-- EXERCISE BRIEF --
In your copy, include every record exactly and no pictures.
►
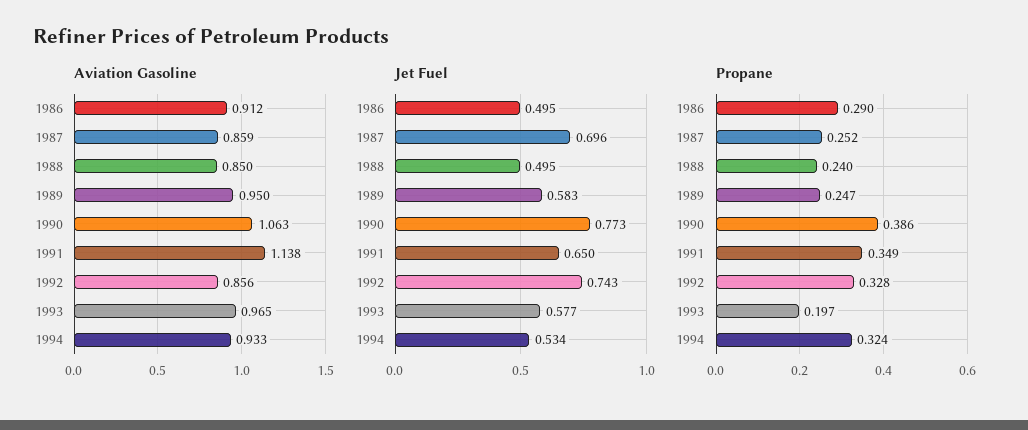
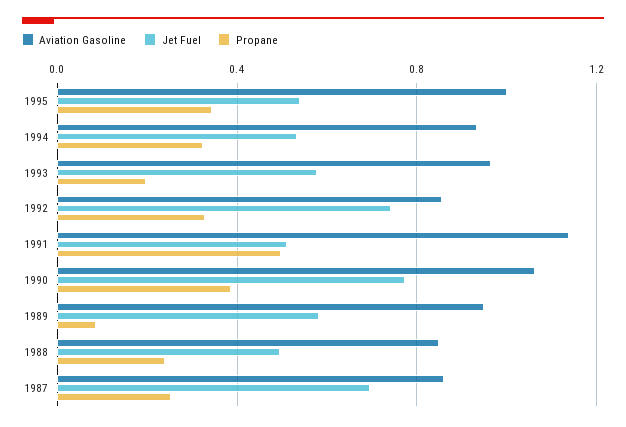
Aviation Gasoline, 1986: 0.912 -> none
Jet Fuel, 1986: 0.495 -> none
Jet Fuel, 1991: 0.65 -> 0.5
Propane, 1986: 0.29 -> none
Propane, 1989: 0.247 -> 0.1
Propane, 1991: 0.349 -> 0.5
Aviation Gasoline, 1995: none -> 1
Jet Fuel, 1995: none -> 0.55
Propane, 1995: none -> 0.35

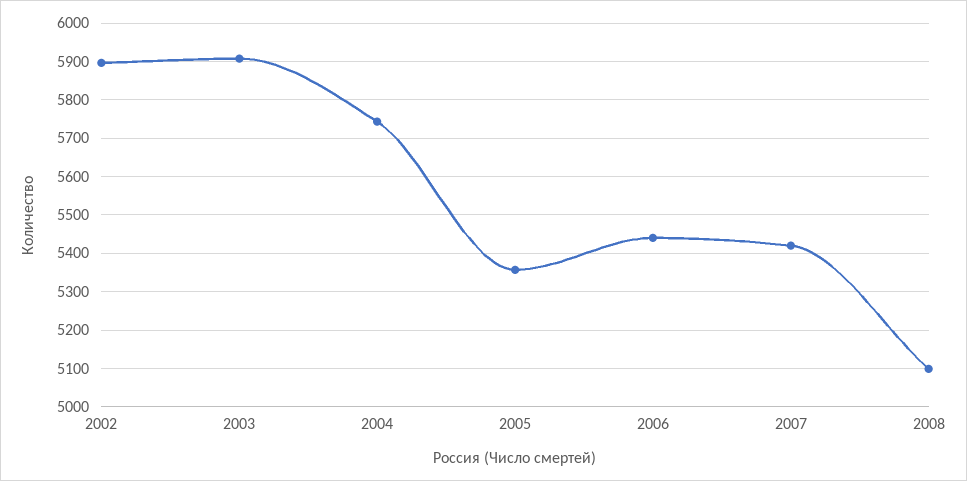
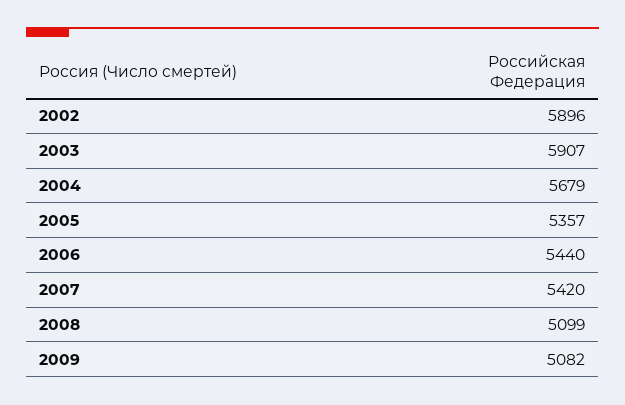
2004: 5740 -> 5679
2009: none -> 5082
◄
-- WRITTEN SOLUTION --
Aviation Gasoline, 1986: 0.912 -> none
Jet Fuel, 1986: 0.495 -> none
Jet Fuel, 1991: 0.65 -> 0.5
Propane, 1986: 0.29 -> none
Propane, 1989: 0.247 -> 0.1
Propane, 1991: 0.349 -> 0.5
Aviation Gasoline, 1995: none -> 1
Jet Fuel, 1995: none -> 0.55
Propane, 1995: none -> 0.35

2004: 5740 -> 5679
2009: none -> 5082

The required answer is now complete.